Por Paco March
Brindó Emilio de Justo el segundo de su lote de Victoriano del Río a César Rincón, se fundieron en un abrazo y los ojos del maestro colombiano se humedecieron. Treinta años atrás Rincón abrió cuatro veces la puerta grande venteña, la afición cayó rendida a sus pies, se convirtió en figura del toreo y el escritor, poeta, crítico teatral y taurino Javier Villán le dedicó un libro que ya en el título dejaba clara la magnitud del suceso: “César Rincón, de Madrid al cielo”.
Emilio de Justo cumple catorce años de alternativa, de los que los diez primeros han sido de lucha, corridas duras, oportunidades en Francia, escasez de contratos. Poco a poco, su toreo, que bebe de las fuentes del clasicismo y se expresa también desde ellas, ha ido sumando adeptos y las empresas se han sumado a la causa, pero no mucho. Entre otras cosas, porque le faltaba eso que llaman “aldabonazo en Las Ventas”.
Pues bien. Ya llegó. Y de qué manera.
La corrida de Victoriano del Río, imponente y cinqueña pasada- lo que cierto crítico de renombre le da en llamar “toros veteranos” (sic)- tuvo de todo y en ella, en cuarto lugar, salió “Duende”, un toro bravo. Ahí queda eso.
Un toro bravo y un torero de un pieza ¿qué podía fallar?. Nada falló.
“Duende” embestía con encastada nobleza, su sangre brava le hacía perseguir la muleta con tanta largura como fijeza, el hocico por la arena…Hacía falta un torero que embarcara aquel caudal de bravura y ahí estaba Emilio de Justo.
Vaya si lo hizo. El toreo verdadero surgía como un relámpago luminoso, fugaz pero eterno, en series en redondo de una entrega compartida entre el hombre y el animal y, siendo así, trepaba por los tendidos- y saltaba de la pantalla del televisor- la emoción inabarcable que provoca esa mágica simbiosis.
La faena no se apartó un milímetro de la ortodoxia, sin barroquismos innecesarios, sin alharacas ni gestualidad desatada. El gesto justo de Emilio, que se dedicó a torear. Nada más y nada menos. Y lo hizo como lo ángeles, para- como Rincón hace tres décadas- tocar el cielo.

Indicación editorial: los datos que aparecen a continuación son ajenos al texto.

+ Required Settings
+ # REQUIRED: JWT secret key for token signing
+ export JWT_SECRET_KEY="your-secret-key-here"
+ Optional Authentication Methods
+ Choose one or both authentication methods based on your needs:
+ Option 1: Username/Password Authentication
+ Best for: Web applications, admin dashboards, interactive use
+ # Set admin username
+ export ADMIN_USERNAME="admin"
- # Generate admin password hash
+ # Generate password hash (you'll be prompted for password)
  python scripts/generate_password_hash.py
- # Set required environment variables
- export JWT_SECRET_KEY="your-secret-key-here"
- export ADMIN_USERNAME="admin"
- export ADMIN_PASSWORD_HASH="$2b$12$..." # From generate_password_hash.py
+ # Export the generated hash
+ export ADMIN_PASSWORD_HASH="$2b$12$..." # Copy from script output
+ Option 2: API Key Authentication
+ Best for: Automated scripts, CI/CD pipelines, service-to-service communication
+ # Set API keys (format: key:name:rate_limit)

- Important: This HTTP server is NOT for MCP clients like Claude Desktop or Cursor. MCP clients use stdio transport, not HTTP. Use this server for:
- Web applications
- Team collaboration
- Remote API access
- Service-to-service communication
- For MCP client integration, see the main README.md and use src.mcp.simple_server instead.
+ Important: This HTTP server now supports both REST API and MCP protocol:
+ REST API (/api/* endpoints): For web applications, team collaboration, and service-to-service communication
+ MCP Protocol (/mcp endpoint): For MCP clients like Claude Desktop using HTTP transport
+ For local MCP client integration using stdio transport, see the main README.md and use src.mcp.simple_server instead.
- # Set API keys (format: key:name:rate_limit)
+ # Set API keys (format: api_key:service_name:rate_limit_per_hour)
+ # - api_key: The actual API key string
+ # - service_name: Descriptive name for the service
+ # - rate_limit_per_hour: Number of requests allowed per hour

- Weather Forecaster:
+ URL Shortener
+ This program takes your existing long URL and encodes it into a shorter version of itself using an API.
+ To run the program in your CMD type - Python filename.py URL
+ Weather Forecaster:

Gloria para Emilio de Justo. Gloria para “Duende” y su criador Victoriano del Río, como en su día, en ese mismo coso, fue la de “Cantapájaros”, “Beato” o “Dalia”.
Y gloria para el toreo.
P.S. No quedó ahí la cosa. En el sexto, un toro mayúsculo, De Justo construyó una faena de un mérito tremendo, hecha de conocimiento, capacidad lidiadora y determinación, para redondear un tarde- en su primero, bordó los naturales- que debería encumbrarle. Y así va a ser. Sería de justicia poética. Y torera.